Deschler-Canossi and Lopez-Diago: We live in an image culture; photography speaks best about this. Many images get lost in this virtual space and it takes time and energy to filter through thousands to find the work that we may be searching for. Often that search leads to the discoveries of unknown and exciting narratives. We are not only interested in well-known projects, but we also seek lesser-known or unknown women who demonstrate an understanding of the power of the image and its potential to bear witness. In our capacity as educators, curators, and photo project consultants, we also show images made by women who do not consider themselves photographers. Social media places power in the hands of not just photojournalists and visual creators, but anyone with a cell phone. While many use it with the intent to develop or promote photo projects, or as a visual diary giving the viewer insight into their creative process, for most it is to proclaim I am here, or as a means to bear witness. This is the case of Diamond Reynolds, who in July 2016 used her cell phone to document and live-stream a video in the immediate aftermath of the fatal shooting of her companion, Philando Castile, by a Minnesota police officer. And we know this is just one example of racial terrorism we have seen over the past few years of people and black women in particular, who understand how social media and cell phones have become become powerful tools of resistance to keep their communities and families safe.

Photo: Women Picturing Revolution.
Photo: Women Picturing Revolution (Image credit: Zoraida Lopez-Diago)

Collier: What was the most enriching and long-lasting piece of knowledge or lesson that you learned in the process of leading and creating WPR seminars and events?

Deschler-Canossi and Lopez-Diago: We’ve experienced that the energy at these events is high.
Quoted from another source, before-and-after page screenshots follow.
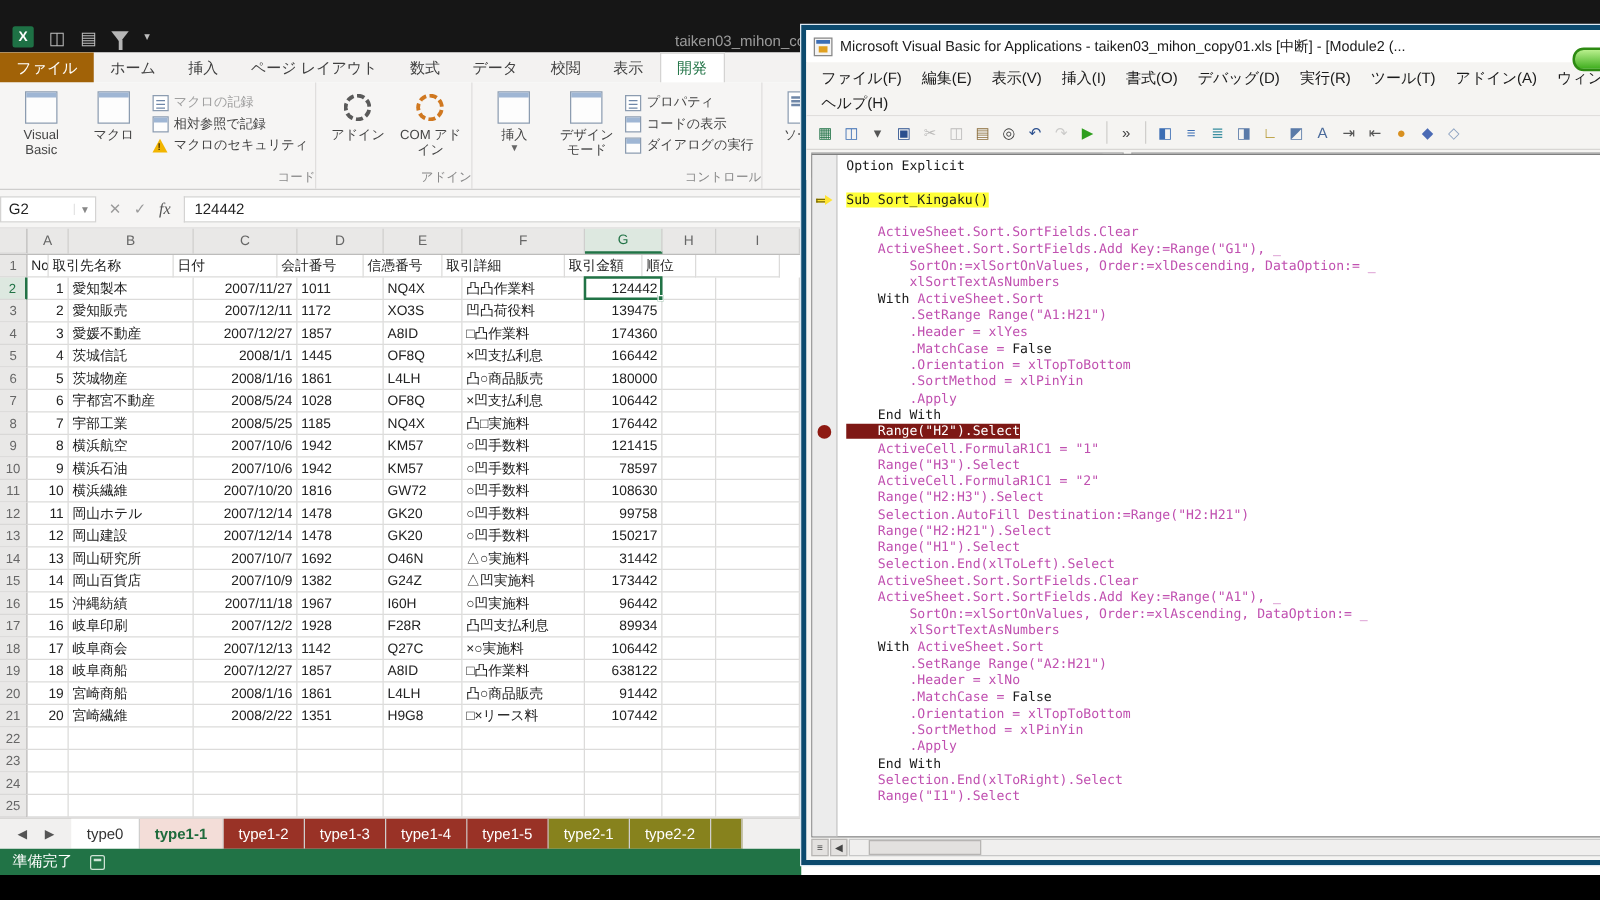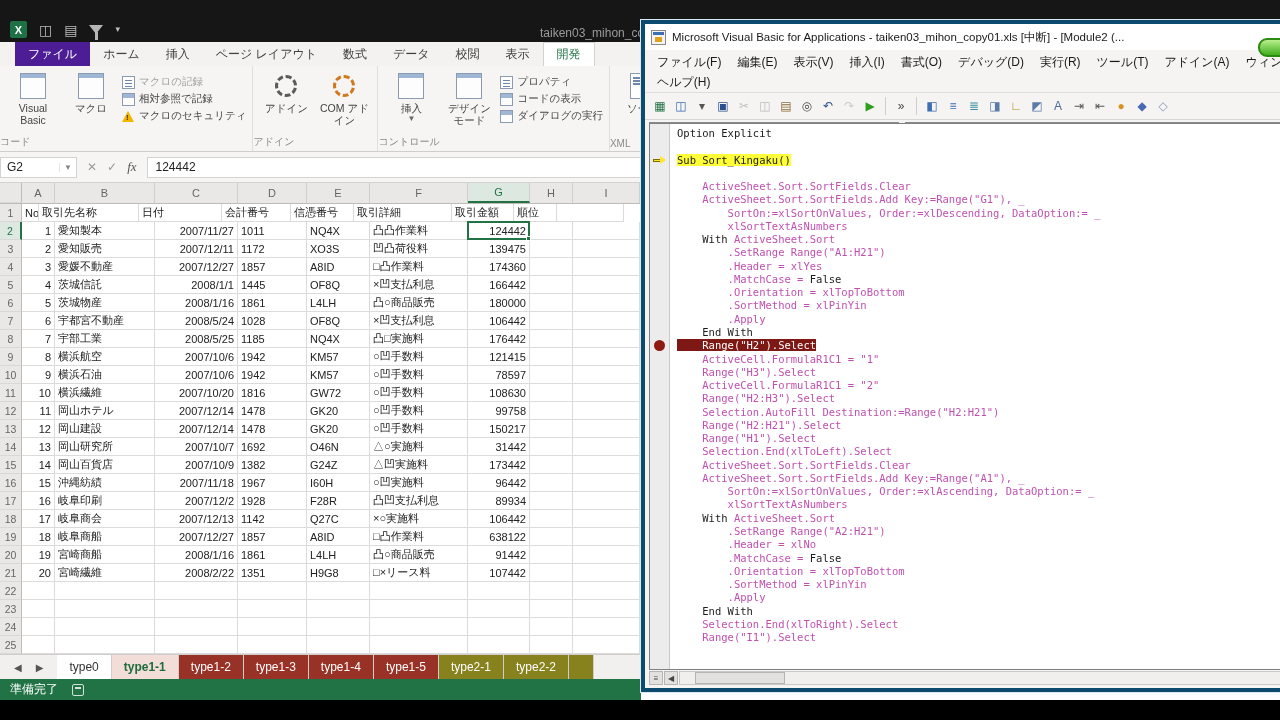--- a/index.html
+++ b/index.html
@@ -12,26 +12,26 @@
   .qat{position:absolute;left:10px;top:21px;display:flex;align-items:center;gap:12px;}
   .qat .g{font-size:14px;color:#bdbdbd;line-height:1;}
   .xlogo{width:17px;height:17px;background:#1e7145;color:#fff;font-weight:bold;font-size:11px;
          display:flex;align-items:center;justify-content:center;border-radius:2px;}
   .funnel{width:0;height:0;border-left:7px solid transparent;border-right:7px solid transparent;
           border-top:9px solid #b5b5b5;position:relative;}
   .funnel:after{content:"";position:absolute;left:-1.5px;top:-2px;width:3px;height:8px;background:#b5b5b5;}
   .xl-title{position:absolute;left:540px;top:26px;font-size:12px;color:#9b9b9b;white-space:nowrap;}
   .tabrow{position:absolute;left:0;top:42px;width:100%;height:24px;background:#f3f2f1;display:flex;align-items:stretch;}
   .rtab{padding:0 13px;display:flex;align-items:center;font-size:12px;color:#404040;}
-  .rtab.file{background:#4c1d95;color:#fff;margin-left:15px;}
+  .rtab.file{background:#a16207;color:#fff;}
   .rtab.active{background:#fff;border:1px solid #d4d3d2;border-bottom:none;color:#217346;}
   .ribbon{position:absolute;left:0;top:66px;width:100%;height:86px;background:#f6f5f4;
           border-bottom:1px solid #cfcecd;display:flex;}
   .rgroup{position:relative;height:100%;border-right:1px solid #e0dedd;padding:4px 6px 16px 6px;display:flex;gap:4px;}
-  .rgroup-label{position:absolute;left:0;right:0;bottom:2px;text-align:left;font-size:10px;color:#8a8a8a;}
+  .rgroup-label{position:absolute;left:0;right:0;bottom:2px;text-align:right;font-size:10px;color:#8a8a8a;}
   .bigbtn{display:flex;flex-direction:column;align-items:center;justify-content:flex-start;
           width:54px;font-size:10.5px;color:#444;text-align:center;line-height:1.15;padding-top:3px;}
   .bigbtn .bi{width:26px;height:26px;margin-bottom:3px;position:relative;}
   .smallcol{display:flex;flex-direction:column;justify-content:flex-start;gap:3px;padding-top:5px;}
   .smallbtn{display:flex;align-items:center;gap:4px;font-size:10.5px;color:#444;white-space:nowrap;}
   .smallbtn.muted{color:#a0a0a0;}
   .si{width:13px;height:13px;flex:none;position:relative;}
   
   .win-shape{position:absolute;inset:0;background:#fdfdfd;border:1px solid #8c9cb0;}
   .win-shape:before{content:"";position:absolute;left:0;right:0;top:0;height:4px;background:#9fb6d4;}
Regardless of whether the participants are artists, they are really interested in this work—the unifier being that people are hungry to hear from women who are reclaiming a narrative. It is important to us as educators that these classes are collaborative and we take time to learn who is in the room. We attempt to learn more about their focus, whether it is working in the academic area, a fine artist, activist, or general enthusiast. Through having guests like Jackson or Faustine, participants can have direct dialogue with artists making thoughtful work. Whether it be a video Skype call with a young documentarian at the Zaatari refugee camp in Jordan, or having an in-person, face-to-face conversation with a well-known photographer, we hope to provide intimate and candid experiences. This experience of being together in conversation is invigorating and ultimately, we hope, empowering.

Collier: How would you advise budding photographers who may not have much experience or technical skill, but who would like to use the power of the photograph as political agency and/or a means of enhancing historical and contemporary awareness? Is there a right or wrong approach?

Deschler-Canossi and Lopez-Diago: Finding a community is incredibly important, whether it be classes, a crit group, meetups, or online groups. Seeking out like-minded peers and/or mentors who can offer critical feedback is essential and can make the road less lonely. Look for organizations that support the kind of work you are interested in making. If the financials are challenging, investigate assisting or volunteering time in exchange for coursework, and always investigate scholarship opportunities. The only wrong approach is not making the work. As photo educators the challenge can be convincing a student, and in particular a young person, that their voice is important. Their experiences are valuable and can add to the dialogue. No story is too small or insignificant. Sometimes it is as simple as saying if you don’t tell the story—who will?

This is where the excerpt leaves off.